L’arrivo all’Aou Al ha rappresentato un punto di svolta. Grazie a un approccio integrato capace di unire alta specializzazione, tecnologia e attenzione alla persona.
Il suo percorso era iniziato nel 2019 con una paralisi del nervo facciale sinistro. Che aveva portato alla diagnosi di un carcinoma della parotide, trattato con chemioterapia. Nel 2022 la malattia si era estesa alla muscolatura masticatoria e ad altre strutture del distretto testa-collo, rendendo necessario un ciclo di radioterapia.
All’inizio del 2025 era comparso un esoftalmo grave, con perdita completa della vista all’occhio sinistro. Causato da una nuova lesione tumorale che coinvolgeva orbita e strutture ossee circostanti.
L’intervento e la ricostruzione
Il 18 settembre Andrea è stato sottoposto a un intervento di exenteratio orbitae, con rimozione completa dei tessuti coinvolti dalla malattia.

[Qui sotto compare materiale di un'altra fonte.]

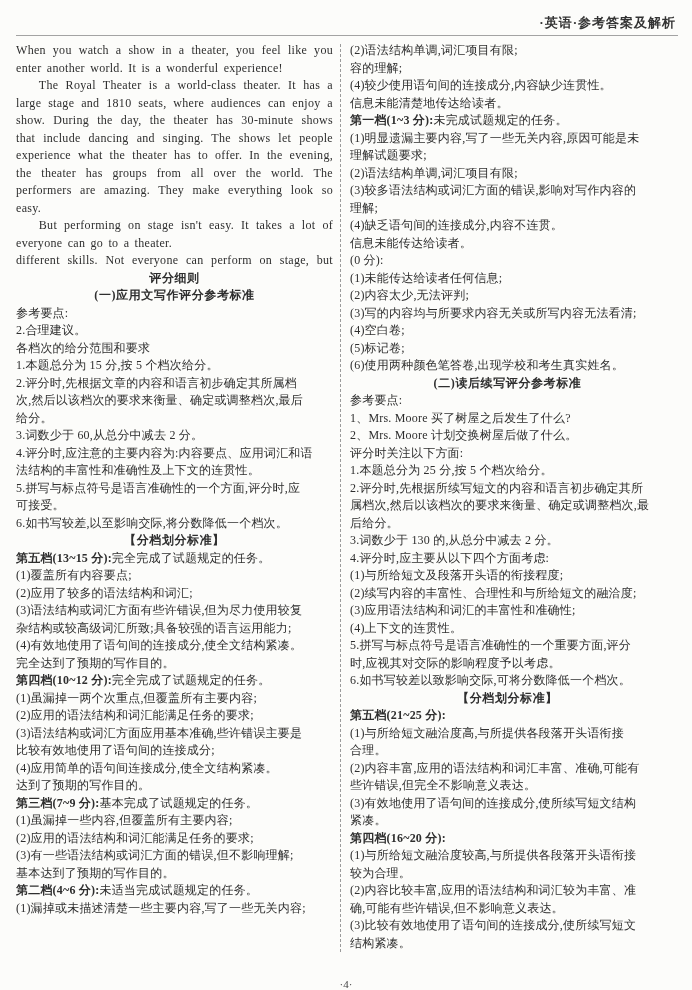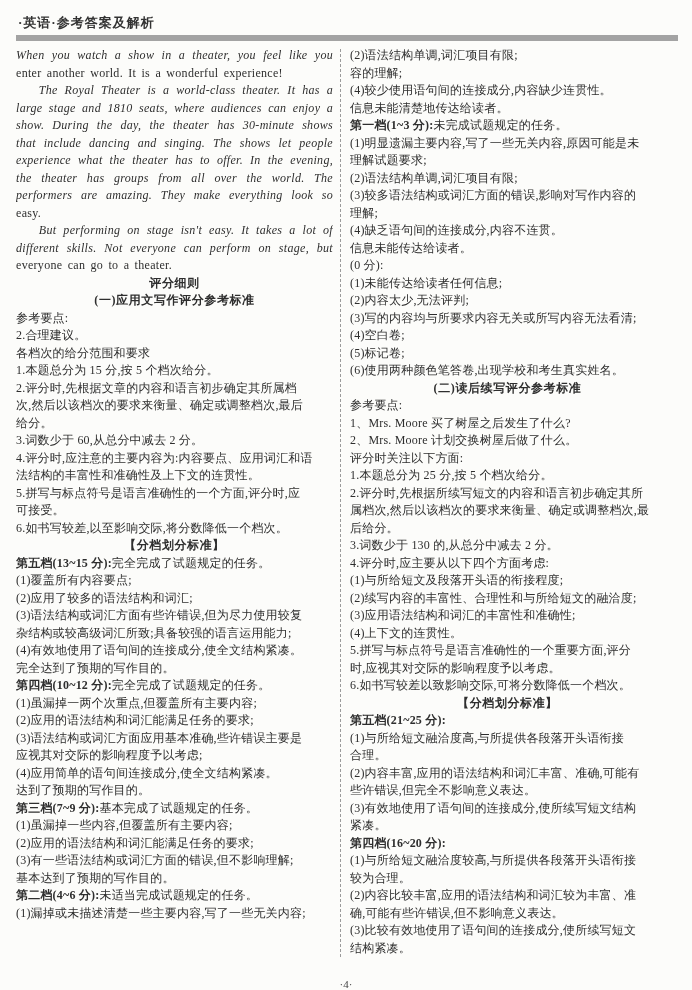"·英语·" .header { border-bottom: 6px solid #a3a3a3 -> 1px solid #a3a3a3; justify-content: flex-start -> flex-end }
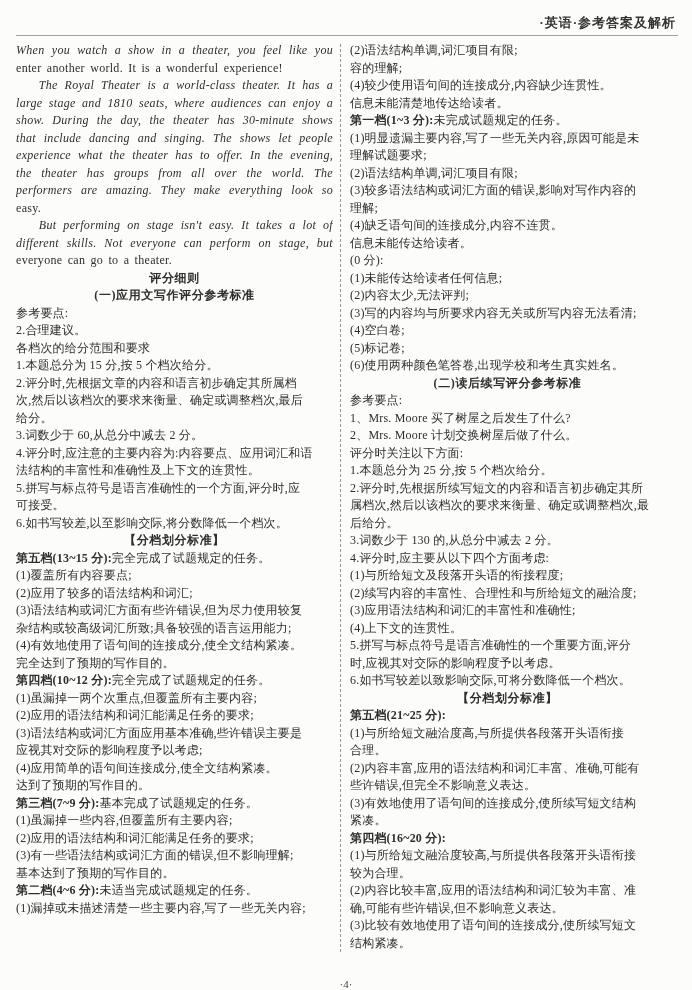"When you watch a show" .line.j { font-style: italic -> none }
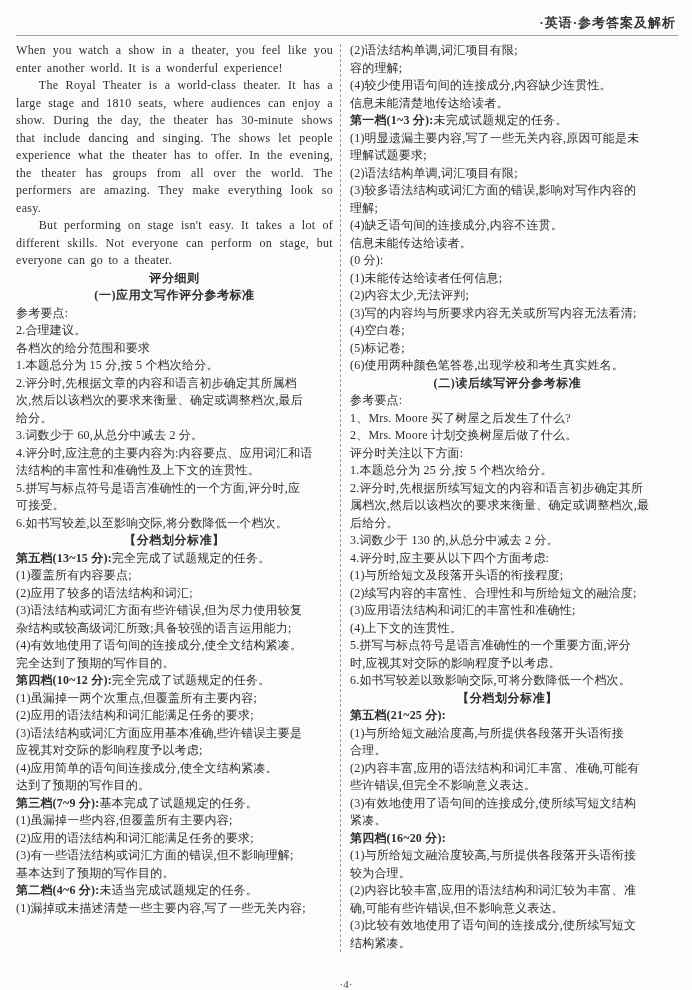"different skills. Not everyone can" div.line { order: before "everyone can go to a" -> after "everyone can go to a" }
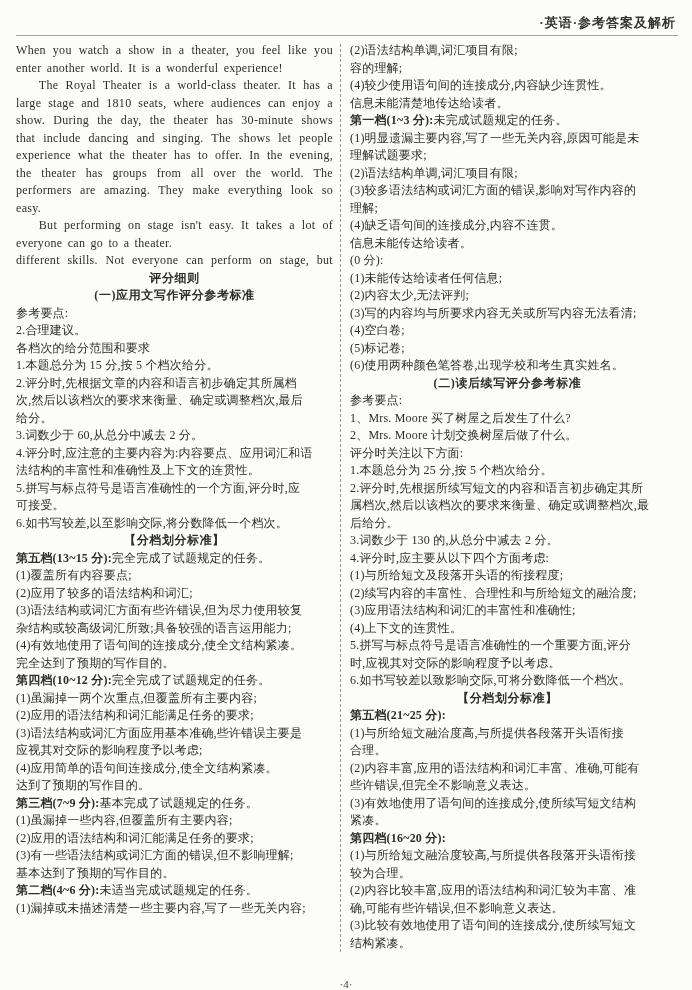"应视其对交际的影响程度予以考虑;" div.line { text: 应视其对交际的影响程度予以考虑 -> 比较有效地使用了语句间的连接成分 }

I chirurghi hanno poi verificato l’integrità delle membrane cerebrali e proceduto a una complessa ricostruzione. Utilizzando un lembo libero prelevato dal braccio, trapiantato nell’area dell’orbita e collegato ai vasi sanguigni del viso.
Questa tecnica ha permesso di ripristinare i volumi e proteggere l’area operata, favorendo una guarigione più sicura e funzionale.
L’esame istologico ha evidenziato un carcinoma adenoidocistico della ghiandola lacrimale, una forma rara e non collegata alla precedente patologia. L’intervento è stato possibile grazie alla collaborazione tra le equipe di Otorinolaringoiatria, Chirurgia Maxillo-Facciale e Neurochirurgia. E con un team composto da sette medici, nove professionisti sanitari e due anestesisti.
Il recupero e il futuro terapeutico
Dopo l’intervento, Andrea ha trascorso una fase iniziale in Terapia Intensiva, per poi proseguire il recupero nei reparti specialistici. Pur avendo perso l’occhio sinistro, oggi ha ottenuto un risultato fondamentale: la cessazione del dolore e un miglior controllo dei sintomi. Questo gli consente di affrontare con maggiore serenità il prossimo ciclo di radioterapia e il percorso di cura.
«Il valore del lavoro multidisciplinare è determinante in casi come questo», spiegano i medici Raffaele Sorrentino e Matteo Nicolotti. Sottolineando l’importanza di un approccio condiviso.
Per il direttore generale Valter Alpe, “l’intervento dimostra come sia possibile offrire cure altamente specialistiche vicino al territorio, evitando disagi ai pazienti”.
Anche l’assessore regionale Federico Riboldi evidenzia come “questa esperienza rappresenti un esempio di Sanità pubblica capace di unire innovazione, ricerca e centralità della persona. In un percorso che guarda anche al riconoscimento dell’Aou Al come Irccs”.